Mains: General Studies- II: Governance, Constitution, Polity, Social Justice and International relations.

Why in news?

India and the U.S. will sign the last foundational agreement, Basic Exchange and Cooperation Agreement for Geo-Spatial cooperation (BECA) during the 2+2 ministerial dialogue.

Key details

  • The two Ministers expressed satisfaction that agreement of BECA will be signed during the visit.

Discussions held

  • The two Ministers reviewed bilateral defence cooperation spanning “military-to-military cooperation, secure communication systems and information sharing, defence trade and industrial issues” and also discussed ways to take bilateral cooperation forward.
  • They also discussed potential new areas of cooperation both at the Service-to-Service level and the joint level.
  • A maritime information agreement is also under discussion between India and the US.
  • This agreement (BECA) will allow for expanded geospatial information sharing between armed forces.

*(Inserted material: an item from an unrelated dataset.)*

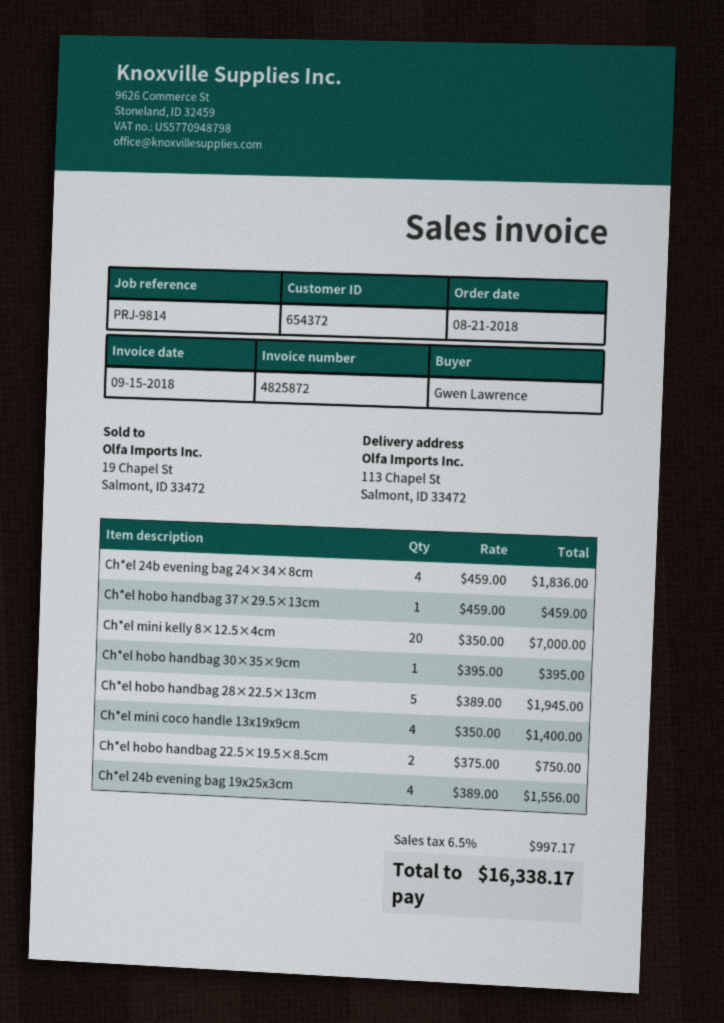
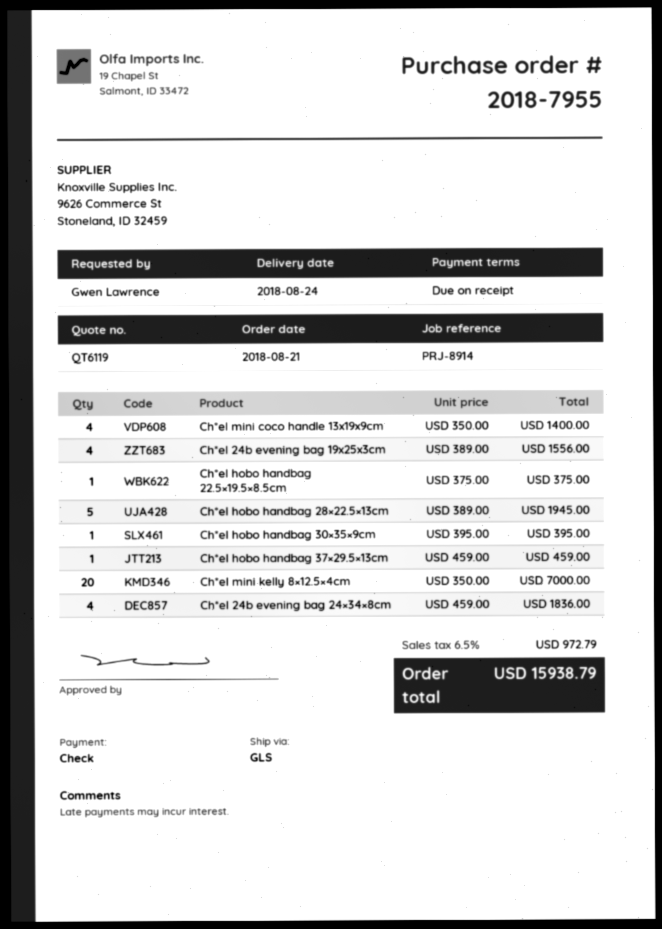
reference: PRJ-9814 -> PRJ-8914
Ch*el hobo handbag 22.5×19.5×8.5cm: 2 x 375.00 = 750.00 -> 1 x 375.00 = 375.00
tax: 6.5% = 997.17 -> 6.5% = 972.79
total: 16338.17 -> 15938.79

  • India and the US have already signed three key foundational agreements —
  1. General Security of Military Information Agreement (GSOMIA) in 2002,
  2. the Logistics Exchange Memorandum of Agreement (LEMOA) in 2016 and
  • Communications Compatibility and Security Agreement (COMCASA) in 2018.

These covered areas of security and military information, compatibility and security and logistics exchange and communications.

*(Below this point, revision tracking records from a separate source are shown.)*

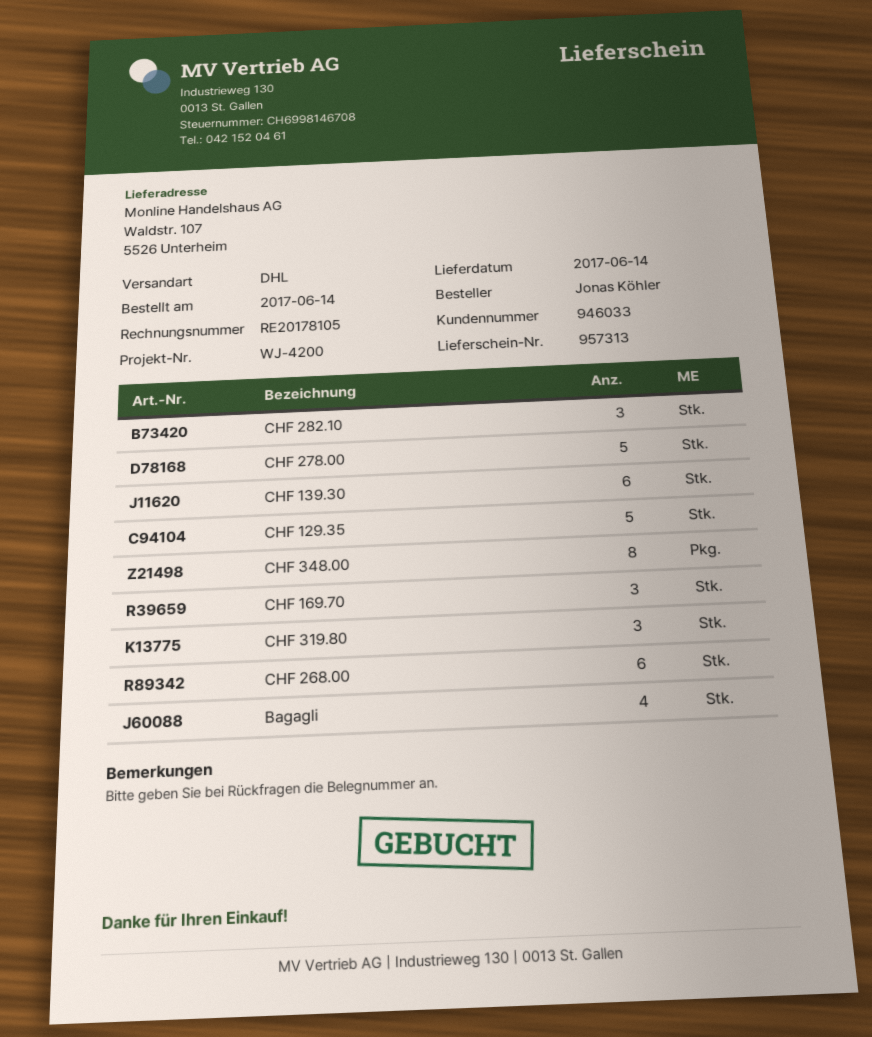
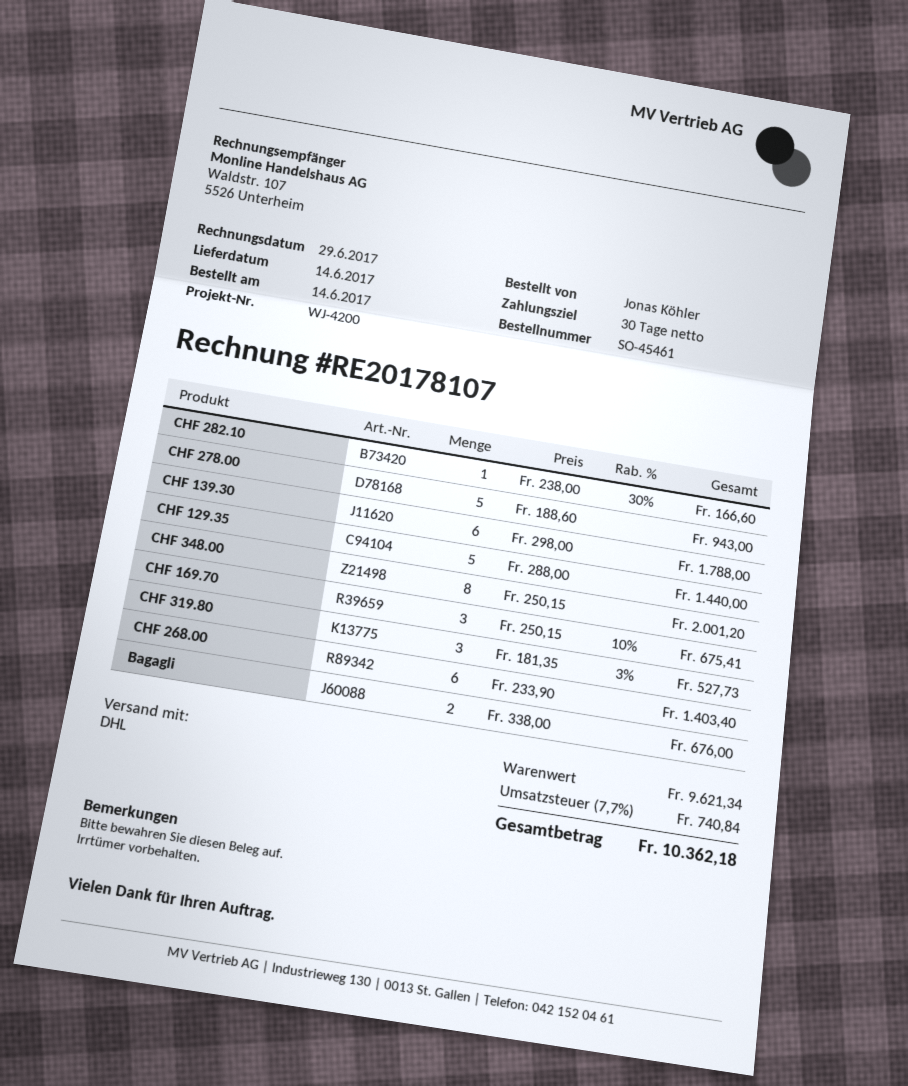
invoice number: RE20178105 -> RE20178107
CHF 282.10: 3 -> 1
Bagagli: 4 -> 2

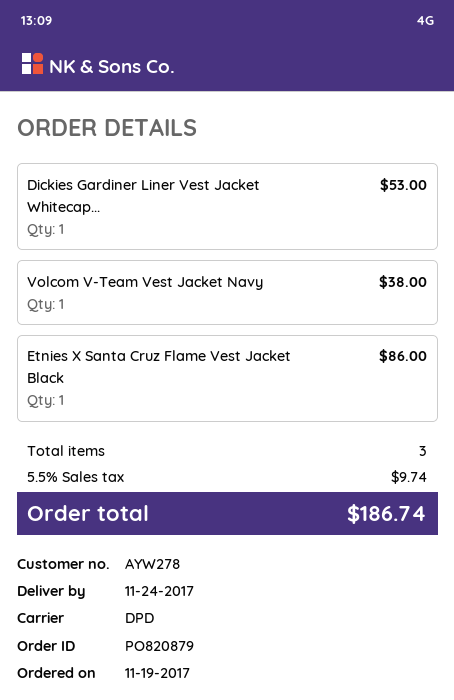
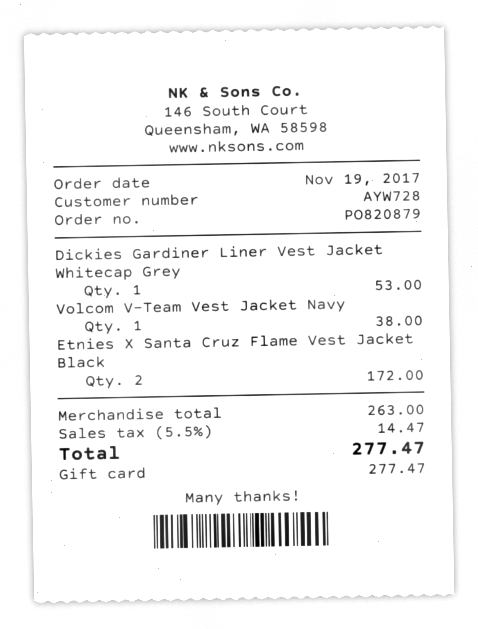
customer number: AYW278 -> AYW728
Etnies X Santa Cruz Flame Vest Jacket Black: 1 for 86.00 -> 2 for 172.00
tax: 5.5% = 9.74 -> 5.5% = 14.47
total: 186.74 -> 277.47

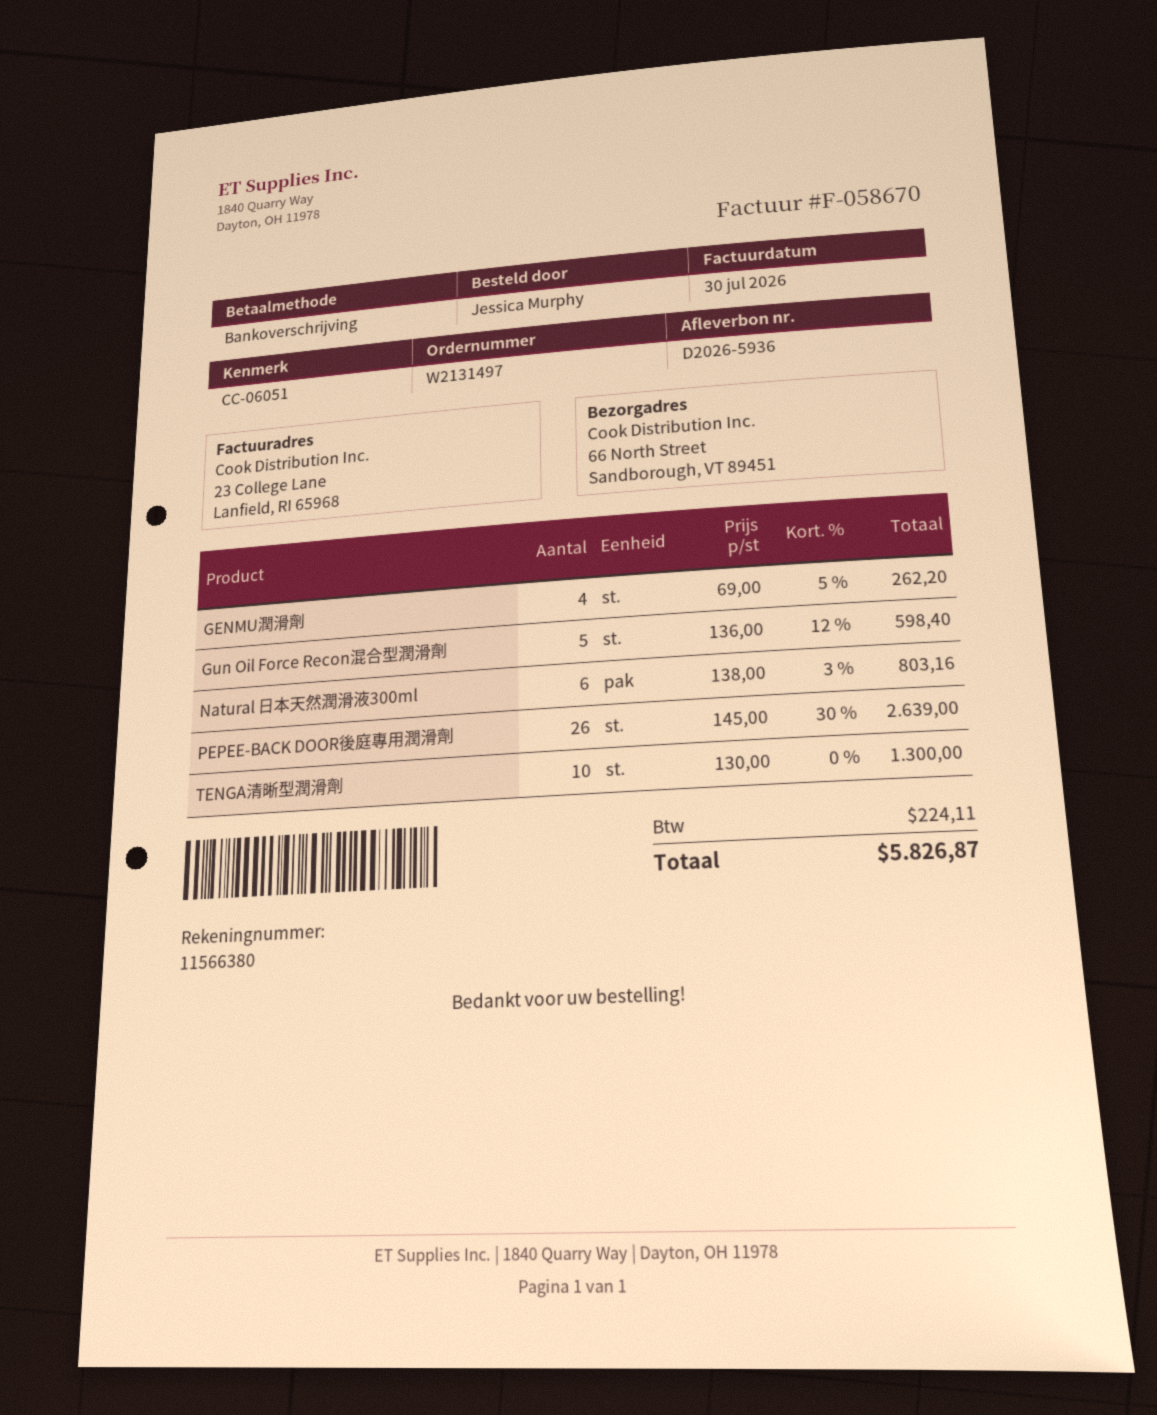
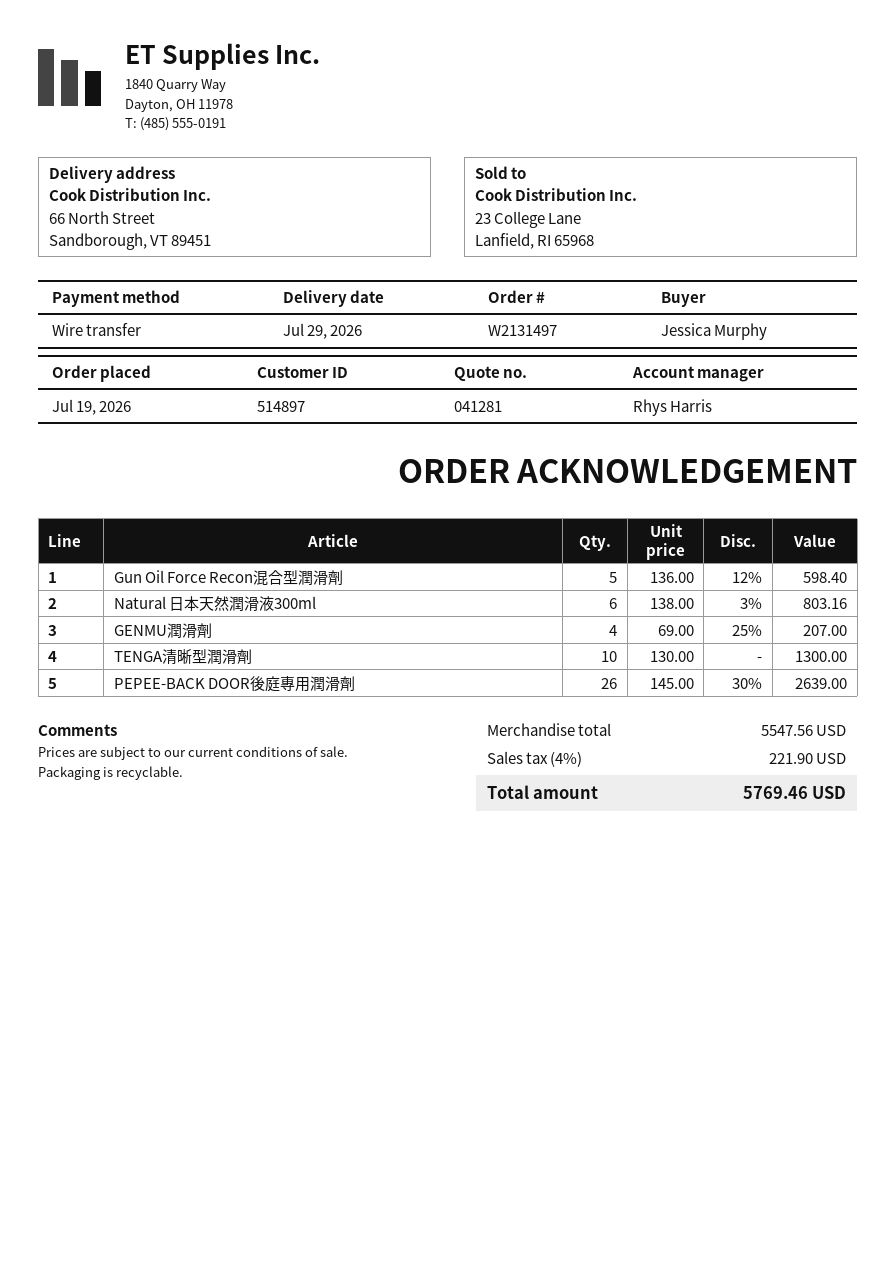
GENMU潤滑劑: 4 x 69.00 - 5% = 262.20 -> 4 x 69.00 - 25% = 207.00
tax: 224.11 -> 221.90
total: 5826.87 -> 5769.46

  • BECA has been under negotiations for over a decade as the UPA government was concerned about whether it would impact India’s national security.
  • It was under the Manmohan Singh-led UPA government, however, that India ramped up defence procurements from the US. Over the past 13 years, the two countries have raked up defence deals worth $20 billion.

Communications Compatibility and Security Agreement (COMCASA)

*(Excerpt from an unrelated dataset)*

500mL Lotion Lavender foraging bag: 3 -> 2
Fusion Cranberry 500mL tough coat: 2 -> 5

  • The COMCASA framework for the interchange of encrypted communication between India and US militaries are the way ahead for achieving inter-operability, especially for the US-supplied defence equipment, in case the two militaries plan to exercise in Air, Sea or Underwater domains.
  • COMCASA is an India-specific version of the Communication and Information on Security Memorandum of Agreement (CISMOA). It comes into force immediately, and is valid for a period 10 year
  • COMCASA allows India to procure transfer specialised equipment for encrypted communications for US origin military platforms like the C-17, C-130 and P-8Is. Currently, these platforms use commercially available communication systems.

Logistics Exchange Memorandum of Agreement (LEMOA)

  • It is a tweaked India-specific version of the Logistics Support Agreement (LSA), which the U.S. has with several countries it has close military to military cooperation. It is also one of the three foundational agreements — as referred to by the U.S.
  • LEMOA gives access, to both countries, to designated military facilities on either side for the purpose of refuelling and replenishment.
  • India and the U.S. already hold large number of joint exercises during which payments are done each time, which is a long and tedious process.
  • Under the new agreement, a mechanism will be instituted for book-keeping and payments and officials, who will act as nodal points of contact, will be designated on both sides.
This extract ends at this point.